While there were many small fishes in the Niobrara seas which the Protostegas inhabited, the most striking thing in the fauna is the great abundance of molluscal shells, especially Ostrea congesta. And with them were great hordes of larger pelycypod mollusks, some of them of enormous size. Some of the largest reach a diameter of nearly four feet, with shells so thin that one can hardly understand how they could have supported such large, oyster-like creatures. One can imagine that such shell-fish might have afforded an almost inexhaustible source of food for the large turtles; and several times the writer has found remains of Protostega associated with such shells. From all of which evidence it seems very probable indeed that Dr. Wieland is right in imputing to these gigantic turtles a shell-feeding habit, a habit which required neither speed nor great prowess; and perhaps the formidable beak was used more in social quarrels than for food-getting.

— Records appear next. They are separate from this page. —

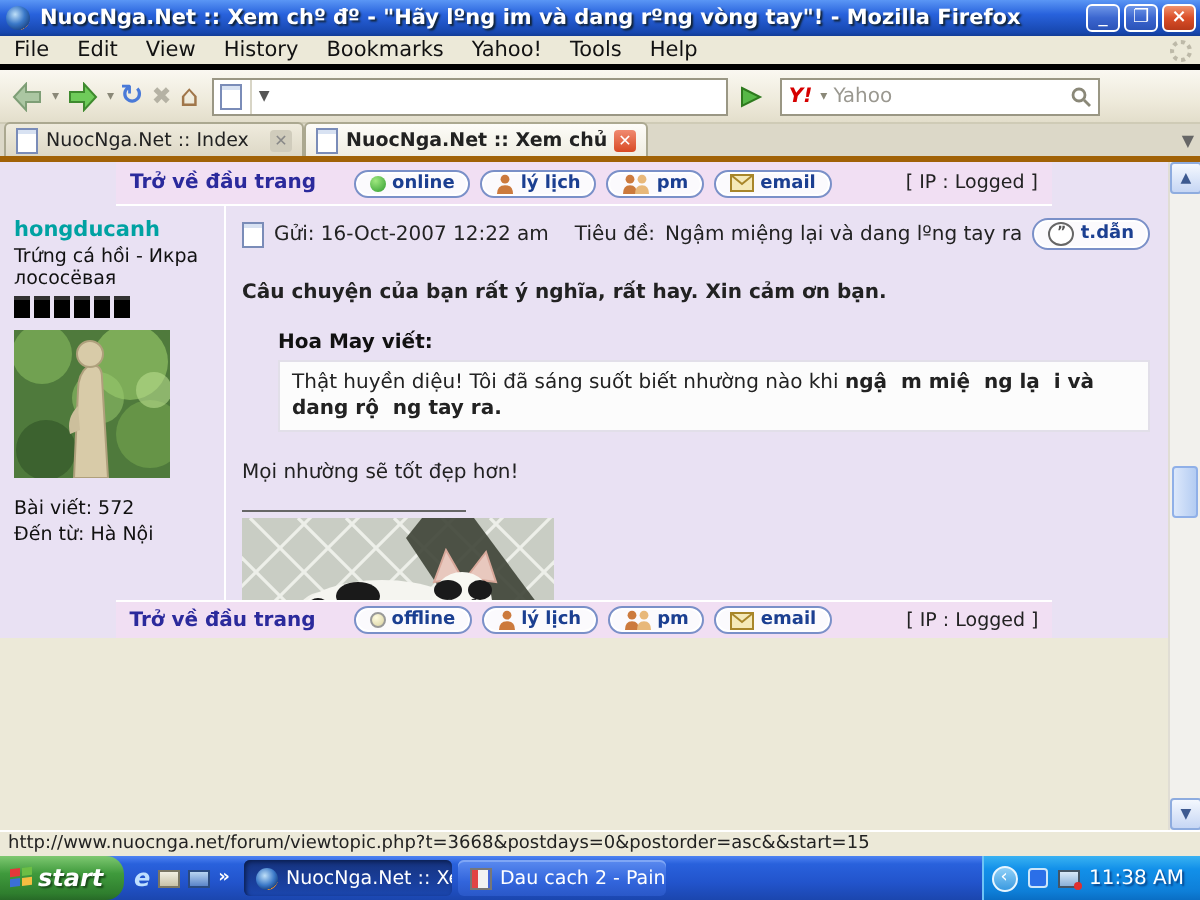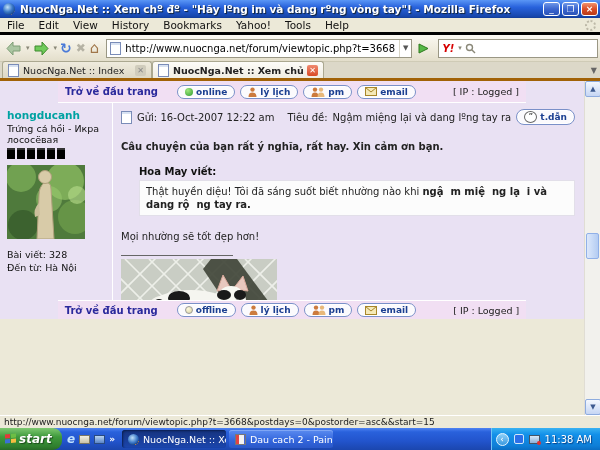"http://www.nuocnga.net/forum/viewtopic.php?t=3668" span.urltext { html: <span>http://www.nuocnga.net/forum/viewtopic.php?t=3668</span> -> none }
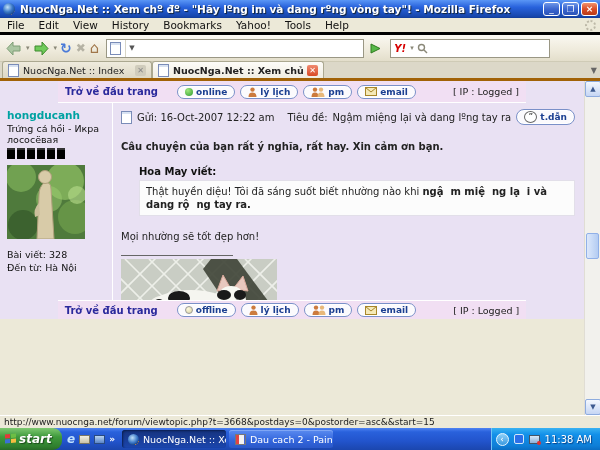"Yahoo" span.searchtext { html: none -> <span>Yahoo</span> }
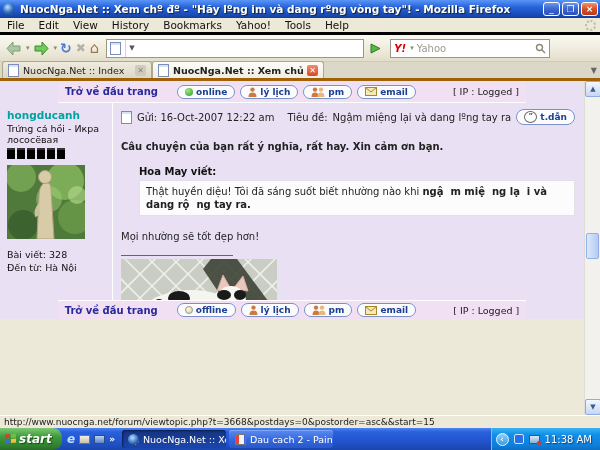"Bài viết: 328" div { text: 328 -> 572 }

That these marine turtles departed from the usual reptilian habit of laying their eggs upon land is improbable. The tortoise shell turtles of the Bahamas lay three or four hundred eggs in a hollow scooped out in the sand and then leave the young to their own devices; certainly many a one is gobbled up by birds of prey or other enemies on their way to the water. Perhaps the young Archelon lost its hind leg in some such mishap.